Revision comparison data
= = = = =

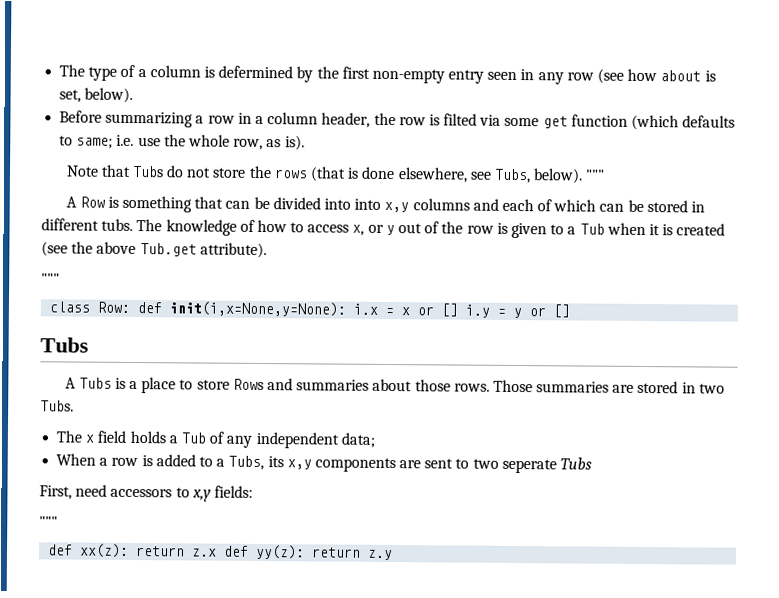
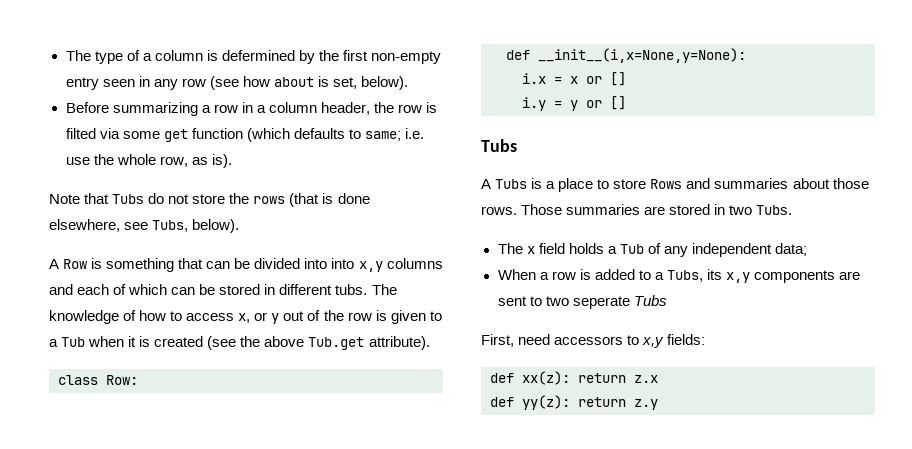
[585,169,606,181] """ -> (240, 226) none
[41,273,60,285] // """ -> (430, 343) none
[137,301,347,317] def init(i,x=None,y=None): -> [506,48,746,63] // def __init__(i,x=None,y=None): //
(459, 310) none -> (626, 79) //
[39,516,58,528] // """ -> (706, 339) none
(218, 552) none -> (658, 379) //

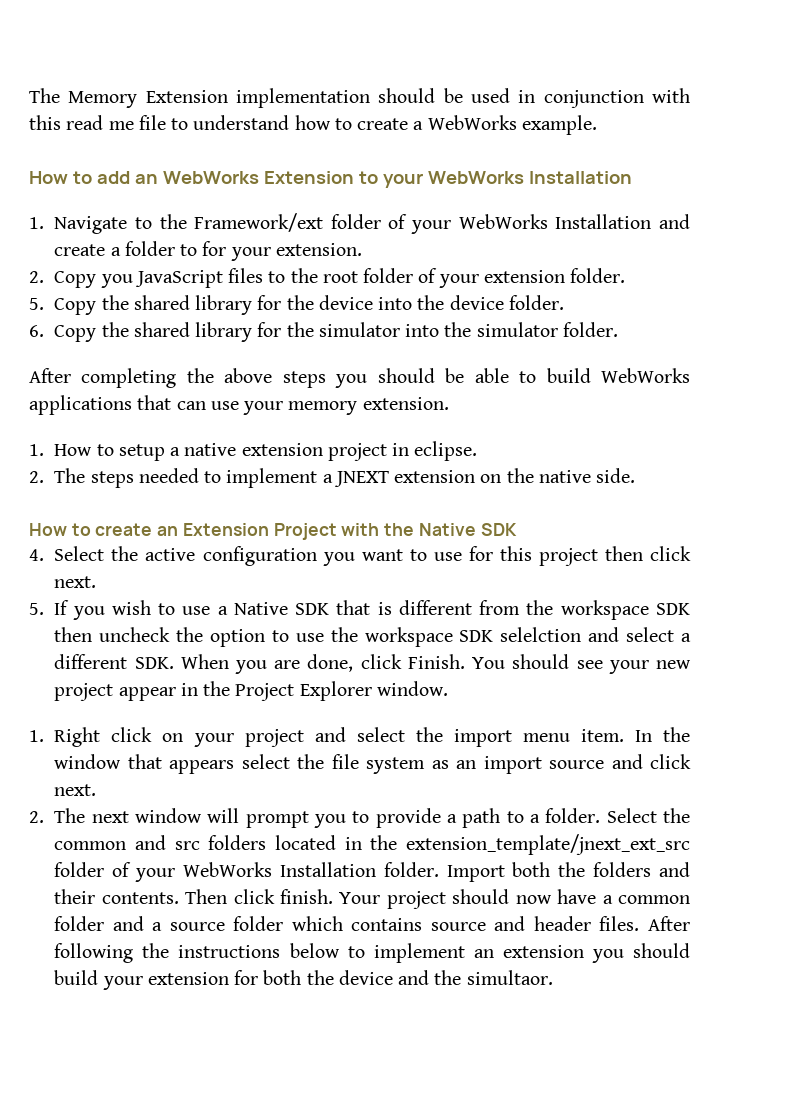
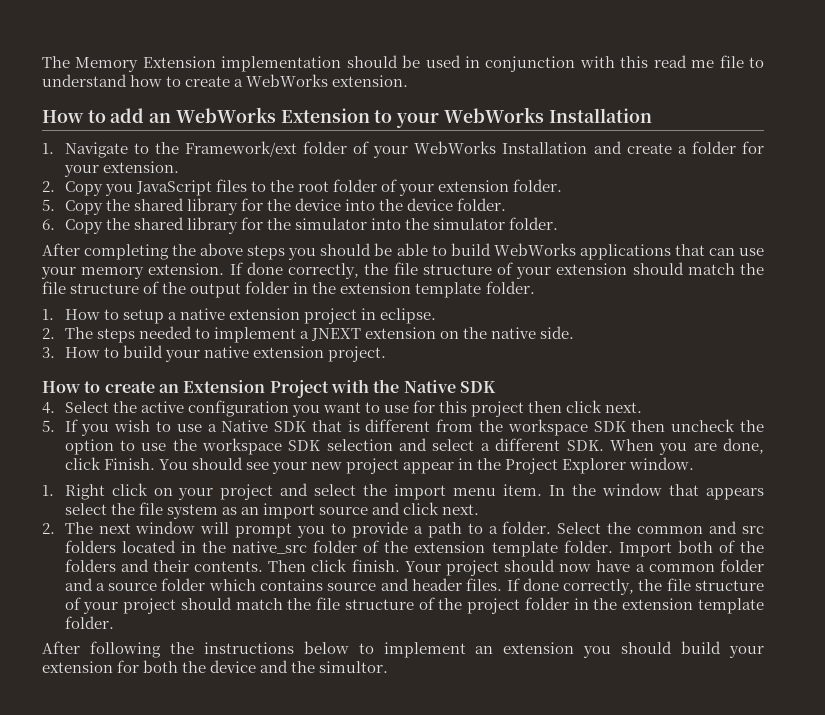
[521,115,597,135] example. -> [332,75,409,87] extension.
[180,244,198,256] to -> (736, 147) none
(449, 403) none -> [229,262,764,279] [42,281,535,298] If done correctly, the file structure of your extension should match the file structure of the output folder in the extension template folder.
(636, 475) none -> [42,345,386,362] // 3. How to build your native extension project.
[500,627,582,642] selelction -> [326,439,393,451] selection
[406,834,690,855] [54,862,376,882] extension_template/jnext_ext_src folder of your WebWorks Installation -> [232,540,558,557] native_src folder of the extension template
(551, 869) none -> [718,540,735,553] of
(640, 923) none -> [506,578,764,595] [64,597,764,614] [64,616,114,629] If done correctly, the file structure of your project should match the file structure of the project folder in the extension template folder. //
[466,970,553,985] simultaor. -> [319,661,389,673] simultor.

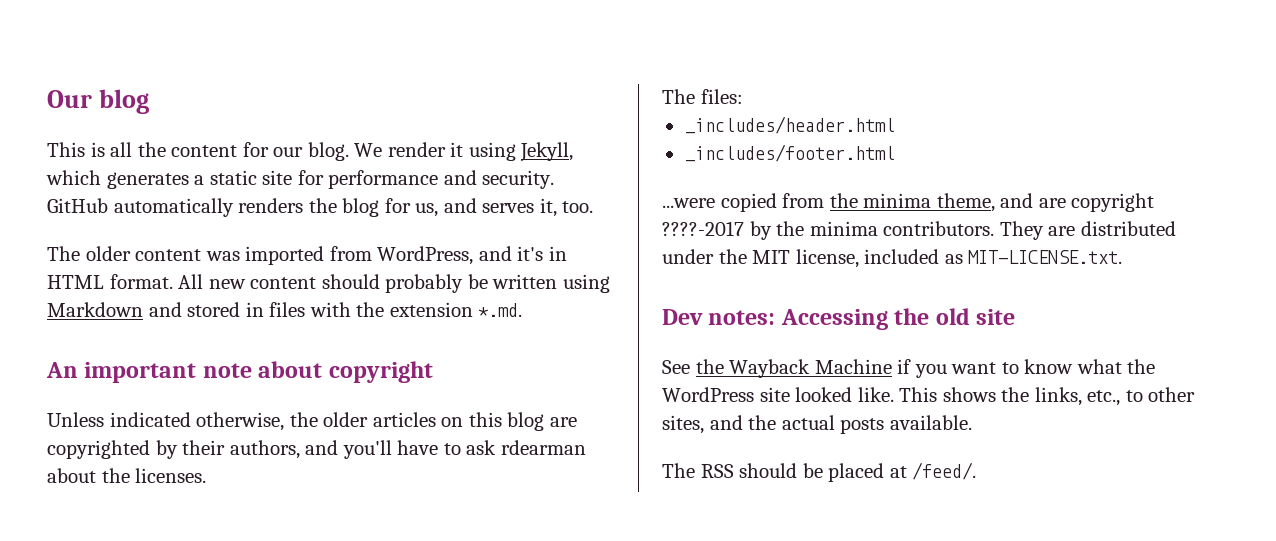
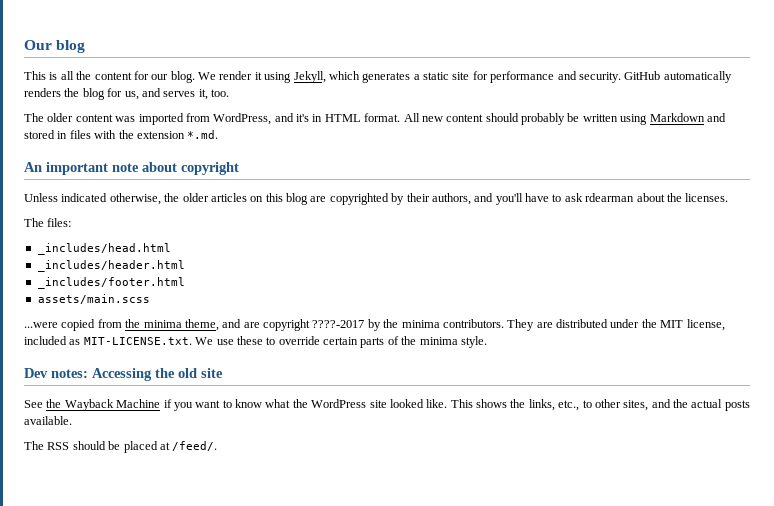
(743, 96) none -> [37,243,171,255] // _includes/head.html
(895, 153) none -> [37,294,150,304] // assets/main.scss
(1123, 257) none -> [195,336,487,348] We use these to override certain parts of the minima style.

= = = = =

▶ _TASK DESCRIPTION_
Please retype the records above exactly, excluding every picture.

▶ _SOLUTION TO THIS TASK_
[585,169,606,181] """ -> (240, 226) none
[41,273,60,285] // """ -> (430, 343) none
[137,301,347,317] def init(i,x=None,y=None): -> [506,48,746,63] // def __init__(i,x=None,y=None): //
(459, 310) none -> (626, 79) //
[39,516,58,528] // """ -> (706, 339) none
(218, 552) none -> (658, 379) //

[521,115,597,135] example. -> [332,75,409,87] extension.
[180,244,198,256] to -> (736, 147) none
(449, 403) none -> [229,262,764,279] [42,281,535,298] If done correctly, the file structure of your extension should match the file structure of the output folder in the extension template folder.
(636, 475) none -> [42,345,386,362] // 3. How to build your native extension project.
[500,627,582,642] selelction -> [326,439,393,451] selection
[406,834,690,855] [54,862,376,882] extension_template/jnext_ext_src folder of your WebWorks Installation -> [232,540,558,557] native_src folder of the extension template
(551, 869) none -> [718,540,735,553] of
(640, 923) none -> [506,578,764,595] [64,597,764,614] [64,616,114,629] If done correctly, the file structure of your project should match the file structure of the project folder in the extension template folder. //
[466,970,553,985] simultaor. -> [319,661,389,673] simultor.

(743, 96) none -> [37,243,171,255] // _includes/head.html
(895, 153) none -> [37,294,150,304] // assets/main.scss
(1123, 257) none -> [195,336,487,348] We use these to override certain parts of the minima style.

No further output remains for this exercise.